Happily armed with our permission, we returned to the Town Council only to be told they didn’t recognise this particular acequia channel as it had never been formally approved, despite the fact it had been in constant use for the last two thousand years. Not wanting to give up just yet, we set about trying to secure formal approval for this particular acequia, a process which required raising the matter to a higher Provincial Council in Granada.
After much petitioning and an endless stream of paper, we finally secured formal recognition for this particular channel and we headed back to the President to ask for our supply to be turned on. It was at this point we were told that there was no actual supply of water in this channel as it had all collapsed many years before. So, while the Committee was still conducting their meetings, the Treasurer still counted his money and the Membership Secretary still communicated regularly with the members, there was no actual water going anywhere.

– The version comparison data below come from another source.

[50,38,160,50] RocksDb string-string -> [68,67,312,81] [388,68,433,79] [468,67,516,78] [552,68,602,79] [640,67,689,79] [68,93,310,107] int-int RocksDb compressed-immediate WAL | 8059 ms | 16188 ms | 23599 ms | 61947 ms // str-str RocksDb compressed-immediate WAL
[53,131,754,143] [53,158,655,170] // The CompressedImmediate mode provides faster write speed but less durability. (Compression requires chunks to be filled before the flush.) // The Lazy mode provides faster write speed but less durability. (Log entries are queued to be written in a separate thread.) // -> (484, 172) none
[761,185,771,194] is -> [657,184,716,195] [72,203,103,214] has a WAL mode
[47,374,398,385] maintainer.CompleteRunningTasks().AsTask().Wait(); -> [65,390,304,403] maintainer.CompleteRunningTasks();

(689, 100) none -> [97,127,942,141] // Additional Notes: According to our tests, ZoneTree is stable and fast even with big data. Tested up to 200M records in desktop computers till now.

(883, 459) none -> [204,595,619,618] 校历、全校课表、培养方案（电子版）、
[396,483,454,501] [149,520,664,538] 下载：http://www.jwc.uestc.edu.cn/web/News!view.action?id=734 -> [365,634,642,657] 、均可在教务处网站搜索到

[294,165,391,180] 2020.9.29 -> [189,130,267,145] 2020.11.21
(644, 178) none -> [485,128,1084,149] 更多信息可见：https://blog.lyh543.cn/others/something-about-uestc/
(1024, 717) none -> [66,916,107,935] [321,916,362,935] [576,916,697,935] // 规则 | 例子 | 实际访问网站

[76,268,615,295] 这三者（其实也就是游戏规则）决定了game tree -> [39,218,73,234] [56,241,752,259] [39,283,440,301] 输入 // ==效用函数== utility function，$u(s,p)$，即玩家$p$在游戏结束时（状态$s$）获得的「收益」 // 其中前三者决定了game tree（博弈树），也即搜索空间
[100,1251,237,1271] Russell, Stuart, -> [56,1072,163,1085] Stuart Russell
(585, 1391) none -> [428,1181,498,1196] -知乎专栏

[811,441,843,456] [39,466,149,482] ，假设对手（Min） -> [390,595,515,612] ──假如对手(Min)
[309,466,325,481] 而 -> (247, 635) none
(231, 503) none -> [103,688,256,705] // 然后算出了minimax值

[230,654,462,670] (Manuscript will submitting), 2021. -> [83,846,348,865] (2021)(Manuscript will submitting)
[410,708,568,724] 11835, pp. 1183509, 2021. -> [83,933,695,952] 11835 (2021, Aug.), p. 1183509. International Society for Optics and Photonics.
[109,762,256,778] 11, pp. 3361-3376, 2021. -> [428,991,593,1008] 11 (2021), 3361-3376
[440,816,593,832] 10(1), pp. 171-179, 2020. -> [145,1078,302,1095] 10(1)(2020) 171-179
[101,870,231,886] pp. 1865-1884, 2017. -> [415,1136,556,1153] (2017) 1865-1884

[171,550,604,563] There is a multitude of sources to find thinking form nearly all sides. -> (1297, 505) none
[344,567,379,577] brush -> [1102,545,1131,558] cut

We did however, obtain a written notification from the Treasurer that we had paid our dues, a notice from the Membership Secretary that we were indeed members and a confirmation from the President that we were now entitled to draw water from this acequia. We presented the pile of permissions to the Council who marked the whole lot with their official stamp and informed us all was now in order and that we would receive our piece of paper in due course. Move on three years and we are still waiting so a series of follow up visits to the Town Hall resulted in a flurry of conflicting responses. These ranged from ‘We have no record of your paperwork’ through ‘It will be ready tomorrow’ and even, ‘Shush, don’t say anything, just go ahead anyway’.
In the end, we decided to get another dog.